Given information section start
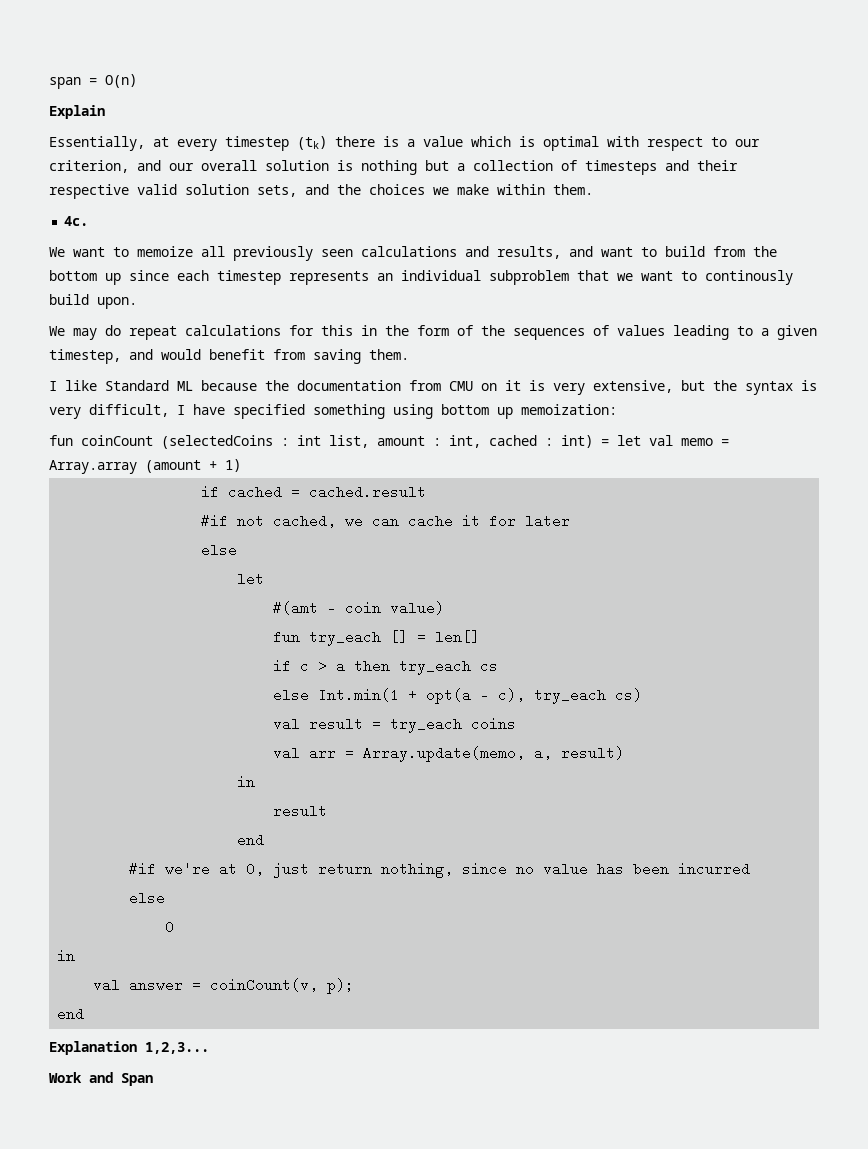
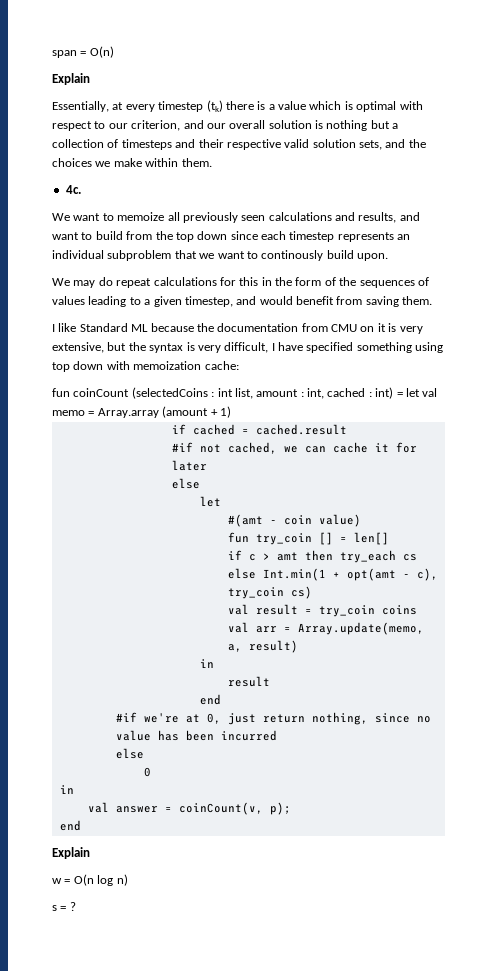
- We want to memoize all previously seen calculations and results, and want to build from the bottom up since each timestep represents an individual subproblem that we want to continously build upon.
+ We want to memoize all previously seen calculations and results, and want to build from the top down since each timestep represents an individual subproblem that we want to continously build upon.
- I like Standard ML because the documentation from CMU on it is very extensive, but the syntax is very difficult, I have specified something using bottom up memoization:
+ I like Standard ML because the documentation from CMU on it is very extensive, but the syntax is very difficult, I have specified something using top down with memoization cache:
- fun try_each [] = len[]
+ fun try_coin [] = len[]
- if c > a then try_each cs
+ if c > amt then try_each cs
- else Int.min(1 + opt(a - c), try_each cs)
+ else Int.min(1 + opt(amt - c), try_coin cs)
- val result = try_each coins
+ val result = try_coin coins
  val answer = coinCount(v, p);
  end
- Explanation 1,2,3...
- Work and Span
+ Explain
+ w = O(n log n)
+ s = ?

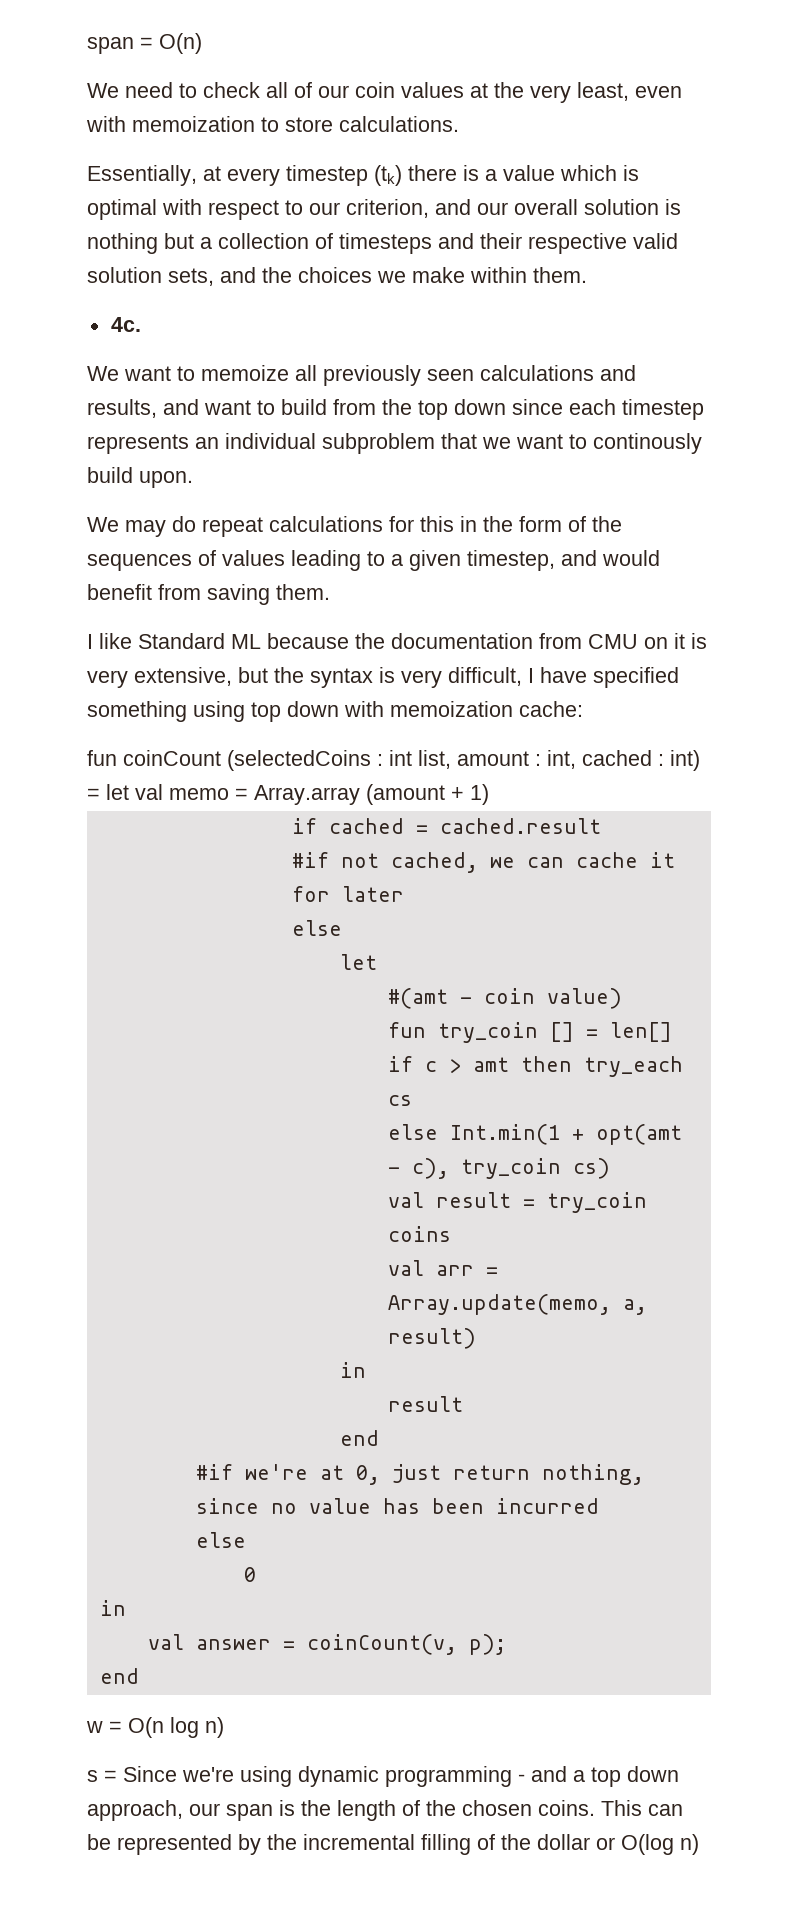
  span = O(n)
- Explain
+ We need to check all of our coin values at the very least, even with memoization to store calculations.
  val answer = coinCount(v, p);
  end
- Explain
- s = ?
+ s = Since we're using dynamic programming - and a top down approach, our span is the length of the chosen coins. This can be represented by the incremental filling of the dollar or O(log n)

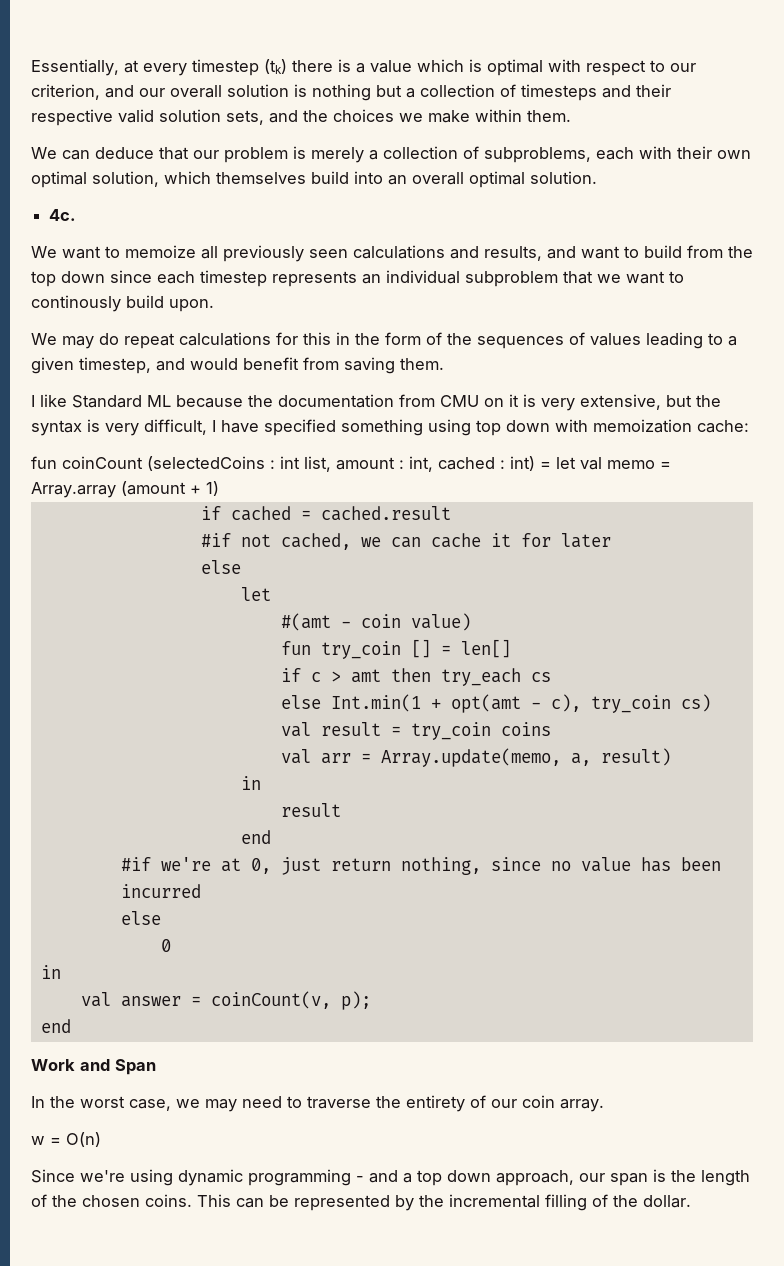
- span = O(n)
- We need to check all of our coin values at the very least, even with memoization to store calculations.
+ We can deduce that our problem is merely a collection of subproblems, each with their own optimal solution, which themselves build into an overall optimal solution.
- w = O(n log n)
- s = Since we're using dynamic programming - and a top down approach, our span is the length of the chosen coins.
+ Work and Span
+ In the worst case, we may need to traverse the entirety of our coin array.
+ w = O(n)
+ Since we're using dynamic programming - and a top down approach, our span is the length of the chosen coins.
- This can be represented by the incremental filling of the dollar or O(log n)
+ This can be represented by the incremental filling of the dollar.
Given information section end
#### Work to be completed
Nothing but the records, copied exactly and stripped of pictures, should be returned.

#### Response area
- We want to memoize all previously seen calculations and results, and want to build from the bottom up since each timestep represents an individual subproblem that we want to continously build upon.
+ We want to memoize all previously seen calculations and results, and want to build from the top down since each timestep represents an individual subproblem that we want to continously build upon.
- I like Standard ML because the documentation from CMU on it is very extensive, but the syntax is very difficult, I have specified something using bottom up memoization:
+ I like Standard ML because the documentation from CMU on it is very extensive, but the syntax is very difficult, I have specified something using top down with memoization cache:
- fun try_each [] = len[]
+ fun try_coin [] = len[]
- if c > a then try_each cs
+ if c > amt then try_each cs
- else Int.min(1 + opt(a - c), try_each cs)
+ else Int.min(1 + opt(amt - c), try_coin cs)
- val result = try_each coins
+ val result = try_coin coins
  val answer = coinCount(v, p);
  end
- Explanation 1,2,3...
- Work and Span
+ Explain
+ w = O(n log n)
+ s = ?

  span = O(n)
- Explain
+ We need to check all of our coin values at the very least, even with memoization to store calculations.
  val answer = coinCount(v, p);
  end
- Explain
- s = ?
+ s = Since we're using dynamic programming - and a top down approach, our span is the length of the chosen coins. This can be represented by the incremental filling of the dollar or O(log n)

- span = O(n)
- We need to check all of our coin values at the very least, even with memoization to store calculations.
+ We can deduce that our problem is merely a collection of subproblems, each with their own optimal solution, which themselves build into an overall optimal solution.
- w = O(n log n)
- s = Since we're using dynamic programming - and a top down approach, our span is the length of the chosen coins.
+ Work and Span
+ In the worst case, we may need to traverse the entirety of our coin array.
+ w = O(n)
+ Since we're using dynamic programming - and a top down approach, our span is the length of the chosen coins.
- This can be represented by the incremental filling of the dollar or O(log n)
+ This can be represented by the incremental filling of the dollar.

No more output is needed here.